Items from a dataset:

---

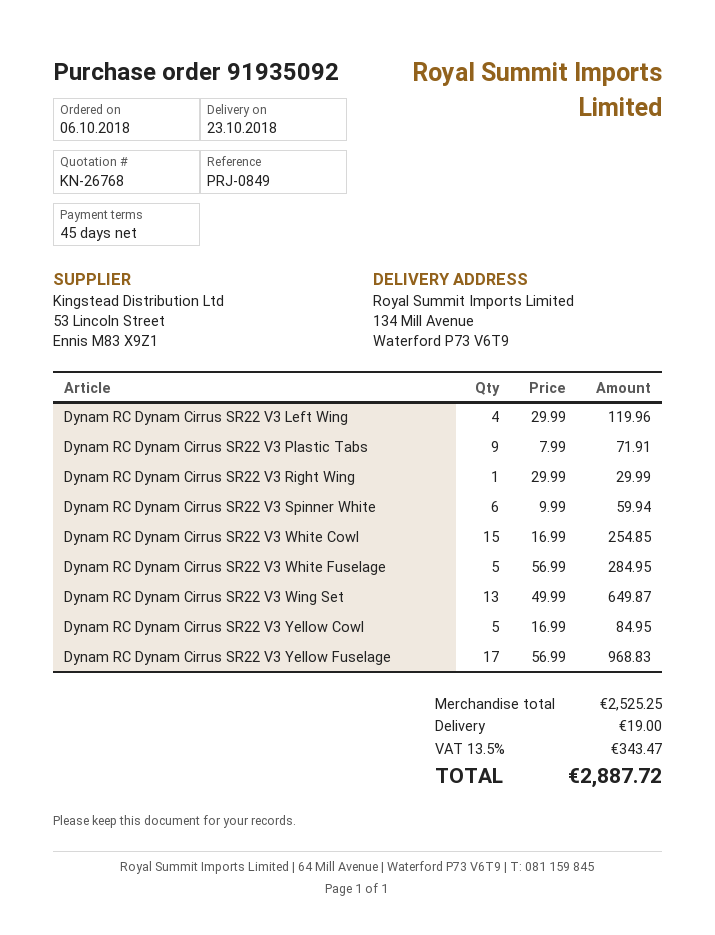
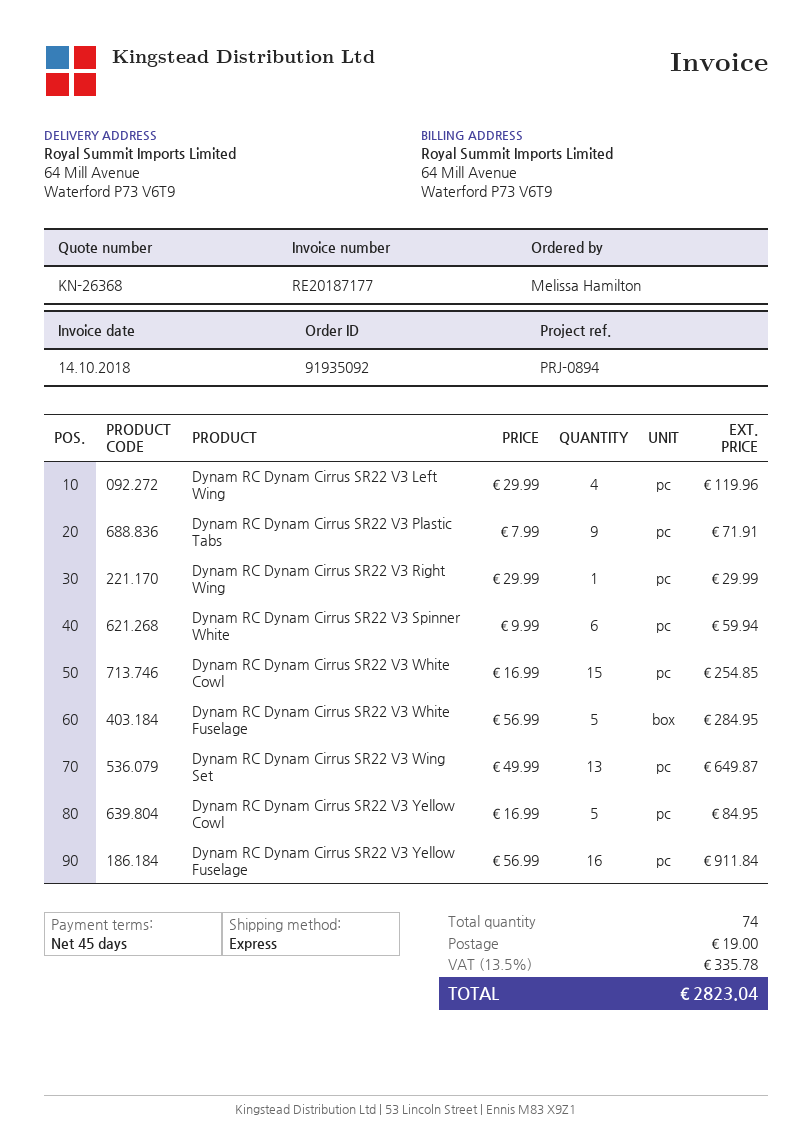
quote number: KN-26768 -> KN-26368
reference: PRJ-0849 -> PRJ-0894
ship to: 134 Mill Avenue, Waterford P73 V6T9 -> 64 Mill Avenue, Waterford P73 V6T9
Dynam RC Dynam Cirrus SR22 V3 Yellow Fuselage: 17 x 56.99 = 968.83 -> 16 x 56.99 = 911.84
tax: 13.5% = 343.47 -> 13.5% = 335.78
total: 2887.72 -> 2823.04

---

Work instructions:
Your answer must be an exact copy of the records, minus any pictures.

Task output:
quote number: KN-26768 -> KN-26368
reference: PRJ-0849 -> PRJ-0894
ship to: 134 Mill Avenue, Waterford P73 V6T9 -> 64 Mill Avenue, Waterford P73 V6T9
Dynam RC Dynam Cirrus SR22 V3 Yellow Fuselage: 17 x 56.99 = 968.83 -> 16 x 56.99 = 911.84
tax: 13.5% = 343.47 -> 13.5% = 335.78
total: 2887.72 -> 2823.04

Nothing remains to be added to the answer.